Rebecca Stoltzfus, the president of Goshen College, begins her mornings at around 5:45 with tai chi, an ancient Chinese discipline involving gentle stretches and movements. In an effort to connect the mind and body, tai chi flows from each motion to the next, maintaining constant movement in a meditative state.If the weather is nice, she will take her practice outside to her favorite spot on the back deck, which includes a view of the Goshen Dam Pond as well as a silhouette of Stoltzfus’ treasured hackberry tree, which she calls “Lady Hackberry.”
“It’s just really lovely to be awake, alone and under the sky,” said Stoltzfus, “and then moving into this really gentle way to kind of wake my body up and get my blood circulating.”
For Stoltzfus, tai chi has become a way to escape from a college president’s demands and to “experience life through breath and body and motion and nature.”
“There is so much about life that feels too full and not gentle,” Stoltzfus said.
Tai chi is a way to quiet the mind before the demands of the day. These demands include an average of 20 to 30 meetings per week and 100 email messages on a typical day.
Given that intensity, she said, it’s been beneficial for her to “get out of her mind” and into a meditative state.
The tai chi movements Stoltzfus learned are separated into three sections. The first section focuses on the six directions of movements: front and back, the two sides and up and down.
This part focuses on “expelling all the stuck energy … and inviting in fresh air from each of the six directions,” Stoltzfus said.
The second section is called the eight pieces of brocade, which “stretches or uses every bit from fingers to toes.”
The last part of her routine is called “centering the heart,” which is focused on “keeping all the good energy that you’ve created with tai chi and just centering it in your core,” she said.
Stoltzfus first tried tai chi in 2013 when she and her husband, Kevin Miller, a major gift officer at the college, were celebrating their 30th wedding anniversary. They spent the week in a cabin in Ontario along the Niagara River, north of Niagara Falls. Miller brought along a tai chi CD; they have been hooked ever since.
Tai chi was a turning point. At the time, Stoltzfus was transitioning from her job as a professor at Cornell University to juggling both half-time teaching and administrative work.
“Life was just complicated,” she said.
Additionally, her children, Lydia and Gabe, were old enough to be independent, allowing her to have her mornings to herself.
“There wasn’t this sense of getting up and first being a mom and then going to work,” Stoltzfus said.
“It opened up the possibility of crafting a really beautiful way to start the day,” she said. “The alternative is, you know, you sort of wake up and let whatever urgent thing is happening in life take over your mind.”

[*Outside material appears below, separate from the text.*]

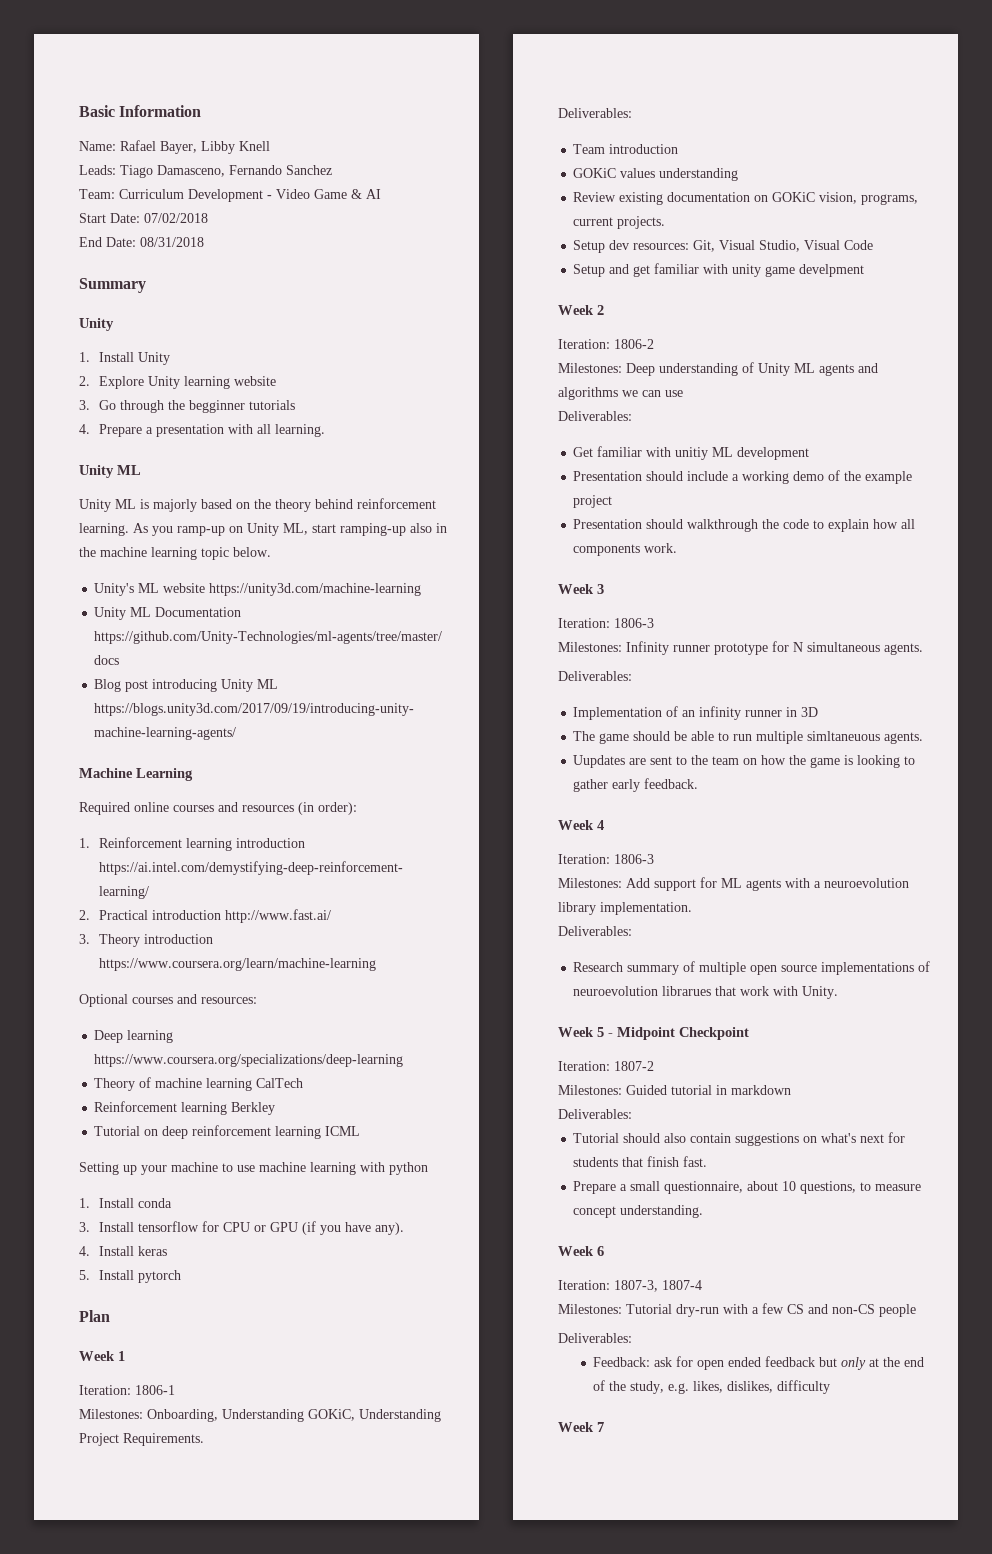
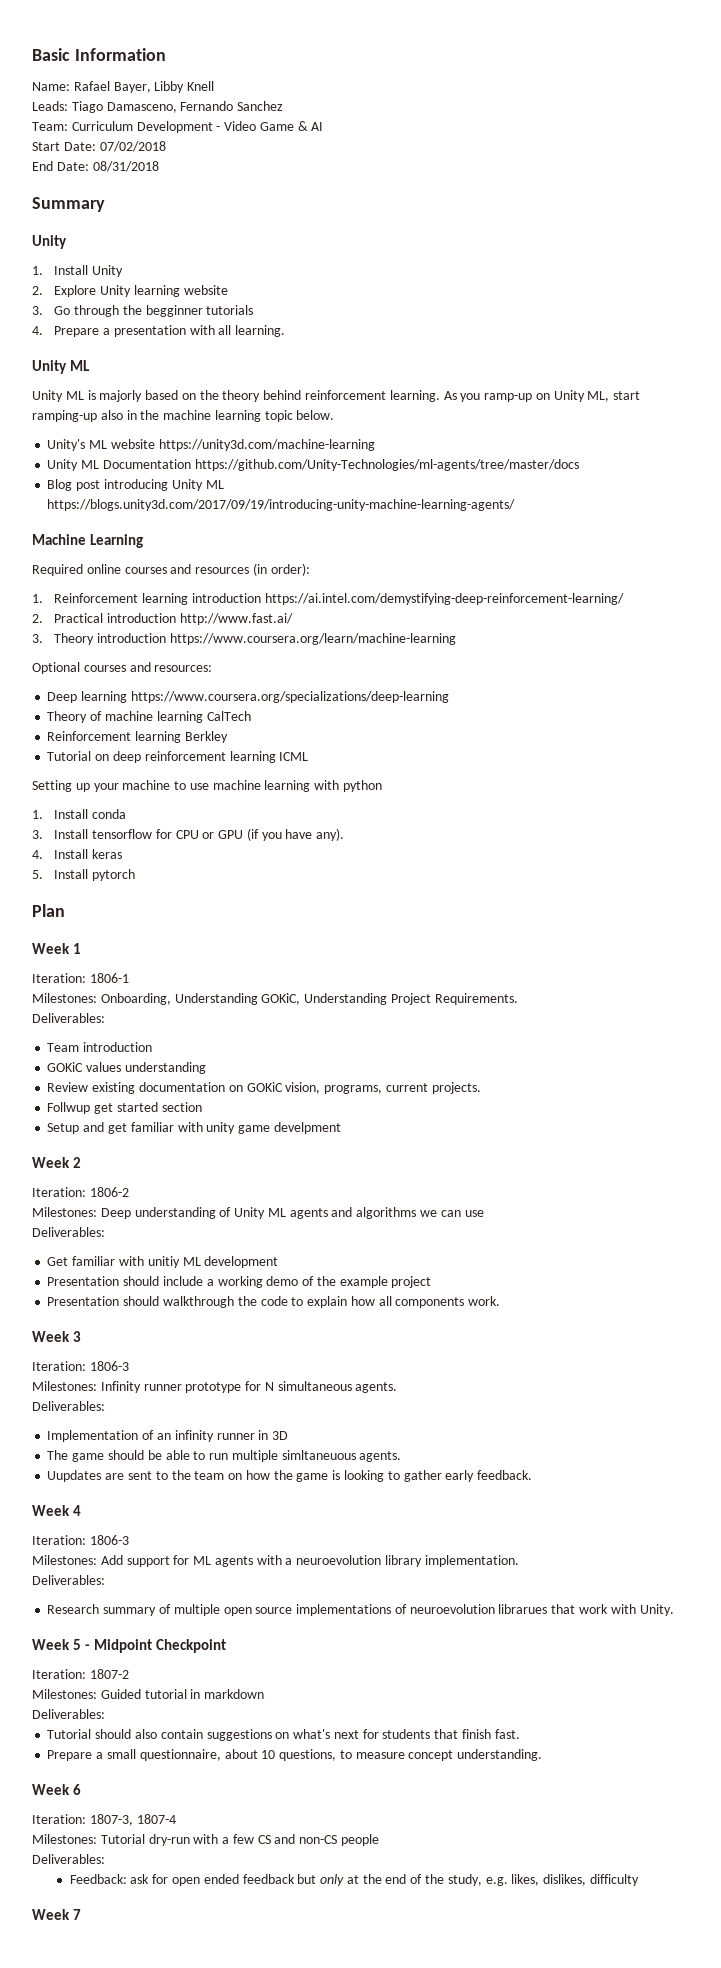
- Setup dev resources: Git, Visual Studio, Visual Code
+ Follwup get started section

After 10 years of tai chi, within 38 years of marriage, Stoltzfus and Miller have each found their own styles and movements, which Stoltzfus captured in this exchange: “Wait, you do it that way? I do it this way.”
Although tai chi is an important piece to Stoltzfus’ routine, it is part of an array of activities that allow her to quiet her mind before a busy day. She also fits a coffee break and journaling into the mix to check in and assess her thoughts.
“My morning routine is a big deal for me, and it’s something that I really have worked on and settled into over the past decade,” she said. “It was years of wanting to start a morning routine but not having the discipline.”
Stoltzfus is not the only one at Goshen College with a passion for tai chi. Billy Easton, an assistant grounds worker, has been practicing tai chi for many years along with wing chun and qigong, which are two other forms of Chinese martial arts.
“It really grounded me in my body in a way I hadn’t experienced before,” Easton said. “The results were just kind of mind-blowing.”
As Easton started to learn the movements of tai chi, his practice improved.
He noticed he had more control of his body and breathing: “There is a certain harmony that kind of develops … and you can take that throughout your day.”
Easton noticed changes not only in his practice but also in his daily life.
“As you develop a certain confidence and respect for your body movements, you notice that you perform more efficiently in your normal activities,” Easton said. “You don’t just get better at the movements; you get better at functioning in your life.”
Although many forms of martial arts involve combat, tai chi takes a much different approach, focusing on the subtle energy inside the body. For both Easton and Stoltzfus, their tai chi practice is personal to them.
“No one could take this from me,” Easton said.
In the same way, Stoltzfus said, “I love competition … but this is not competitive … it’s really about being in your body.”